- _ACTIVITY_
Could you return all of the entries below exactly, minus the pictures?

- _DATA PROVIDED_
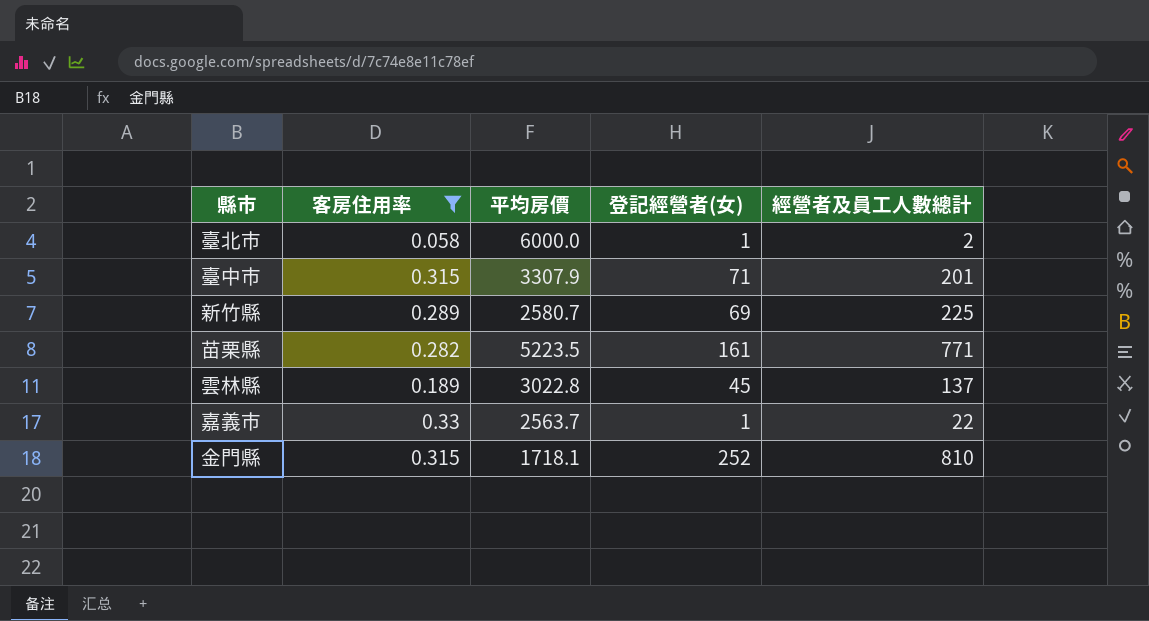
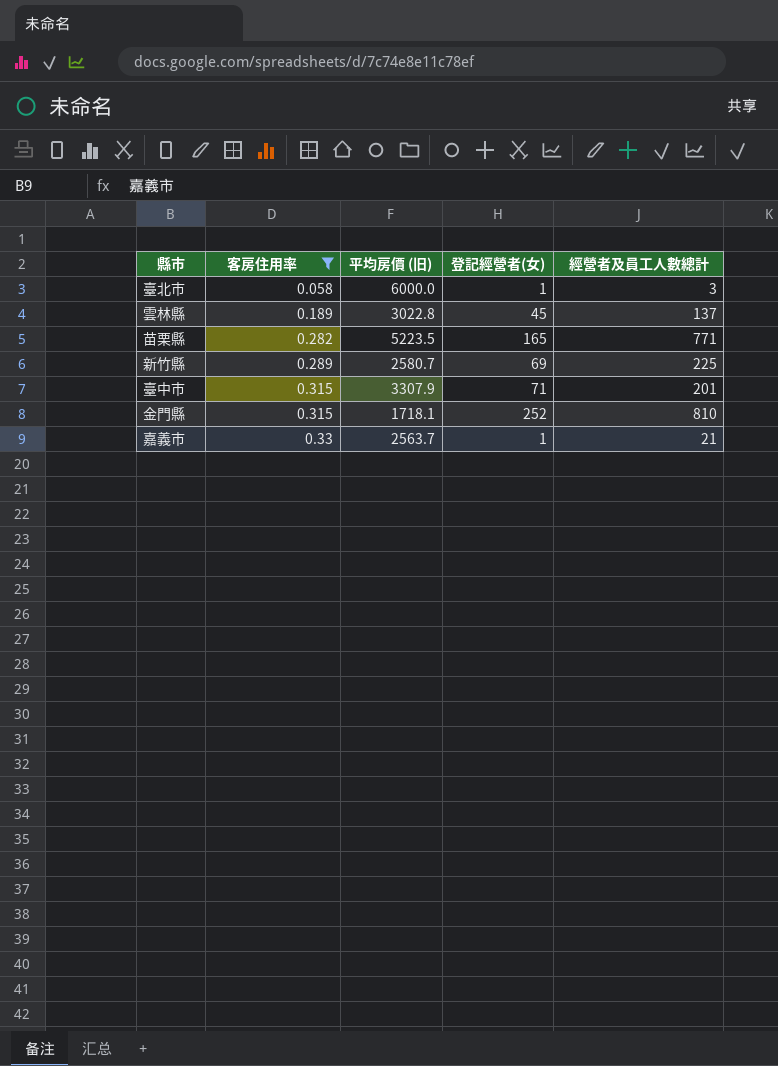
row order: none -> 客房住用率 ascending
column name: 平均房價 -> 平均房價 (旧)
臺北市 | 經營者及員工人數總計: 2 -> 3
苗栗縣 | 登記經營者(女): 161 -> 165
嘉義市 | 經營者及員工人數總計: 22 -> 21

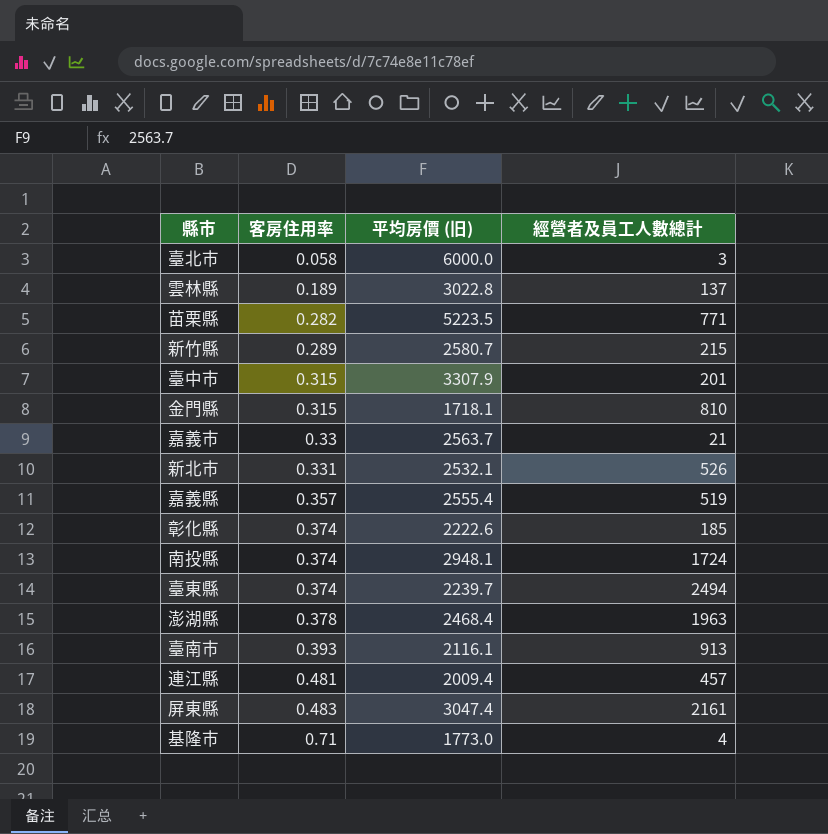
filter: 客房住用率 <= 0.33 -> none
column 登記經營者(女) | position: 4 -> none
新竹縣 | 經營者及員工人數總計: 225 -> 215

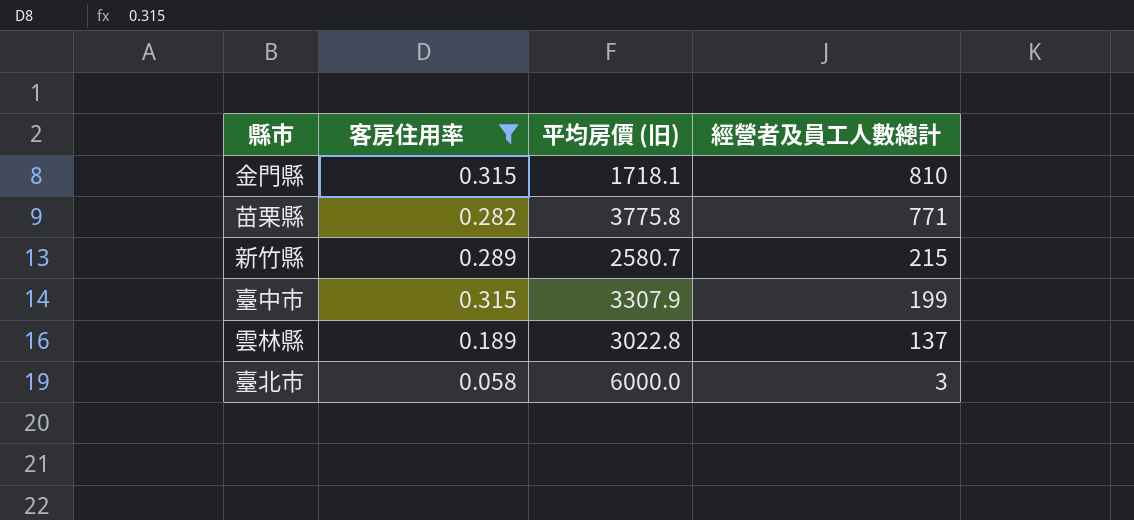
filter: none -> 客房住用率 <= 0.315
row order: 客房住用率 ascending -> 經營者及員工人數總計 descending
苗栗縣 | 平均房價 (旧): 5223.5 -> 3775.8
臺中市 | 經營者及員工人數總計: 201 -> 199

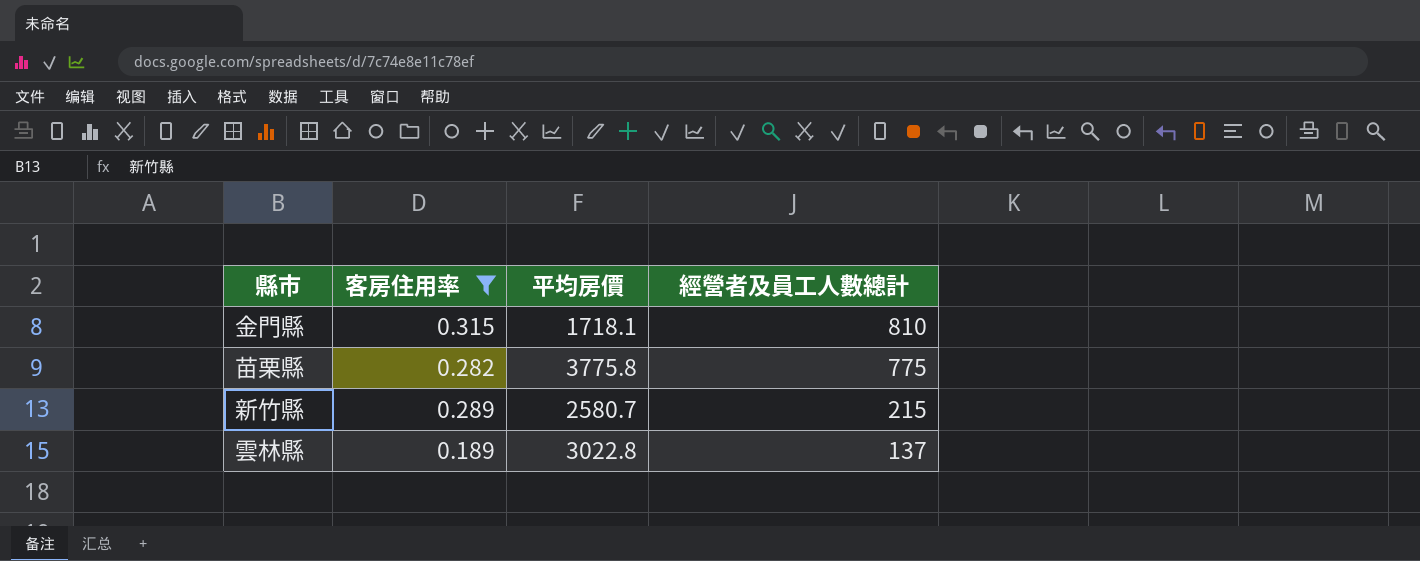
column name: 平均房價 (旧) -> 平均房價
row 臺中市: 0.315 | 3307.9 | 199 -> none
row 臺北市: 0.058 | 6000.0 | 3 -> none
苗栗縣 | 經營者及員工人數總計: 771 -> 775

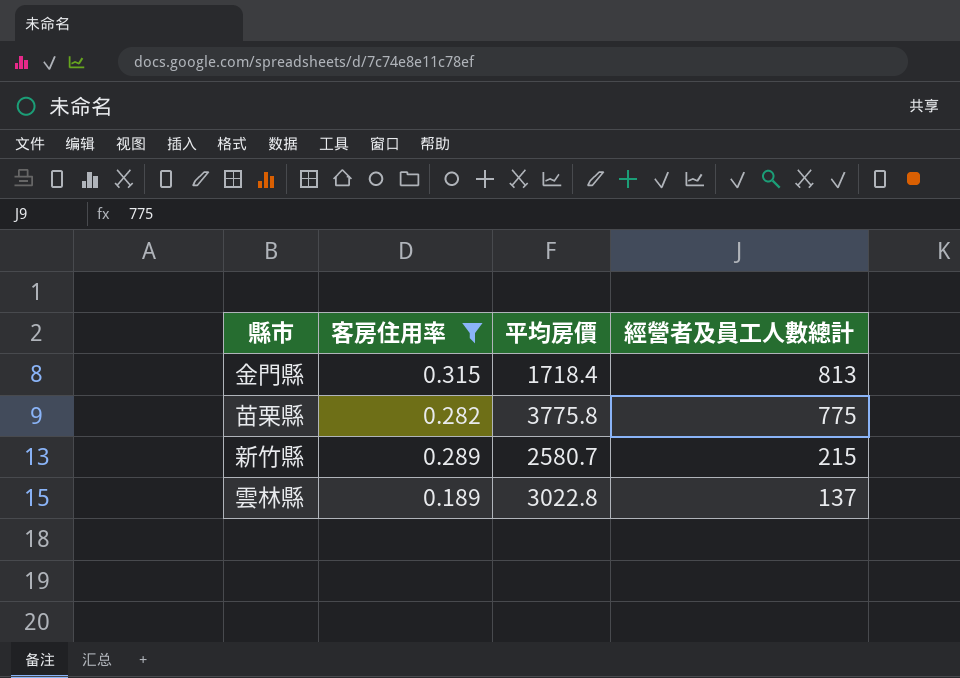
金門縣 | 平均房價: 1718.1 -> 1718.4
金門縣 | 經營者及員工人數總計: 810 -> 813

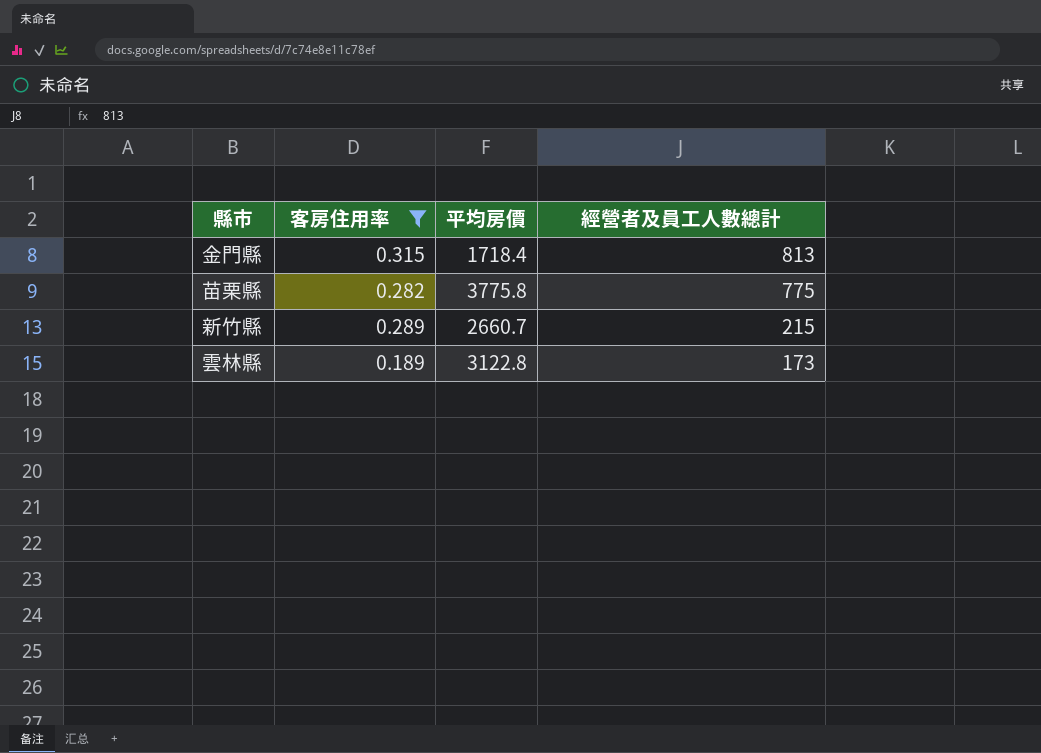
新竹縣 | 平均房價: 2580.7 -> 2660.7
雲林縣 | 平均房價: 3022.8 -> 3122.8
雲林縣 | 經營者及員工人數總計: 137 -> 173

- _RESPONSE TO THE EXERCISE_
row order: none -> 客房住用率 ascending
column name: 平均房價 -> 平均房價 (旧)
臺北市 | 經營者及員工人數總計: 2 -> 3
苗栗縣 | 登記經營者(女): 161 -> 165
嘉義市 | 經營者及員工人數總計: 22 -> 21

filter: 客房住用率 <= 0.33 -> none
column 登記經營者(女) | position: 4 -> none
新竹縣 | 經營者及員工人數總計: 225 -> 215

filter: none -> 客房住用率 <= 0.315
row order: 客房住用率 ascending -> 經營者及員工人數總計 descending
苗栗縣 | 平均房價 (旧): 5223.5 -> 3775.8
臺中市 | 經營者及員工人數總計: 201 -> 199

column name: 平均房價 (旧) -> 平均房價
row 臺中市: 0.315 | 3307.9 | 199 -> none
row 臺北市: 0.058 | 6000.0 | 3 -> none
苗栗縣 | 經營者及員工人數總計: 771 -> 775

金門縣 | 平均房價: 1718.1 -> 1718.4
金門縣 | 經營者及員工人數總計: 810 -> 813

新竹縣 | 平均房價: 2580.7 -> 2660.7
雲林縣 | 平均房價: 3022.8 -> 3122.8
雲林縣 | 經營者及員工人數總計: 137 -> 173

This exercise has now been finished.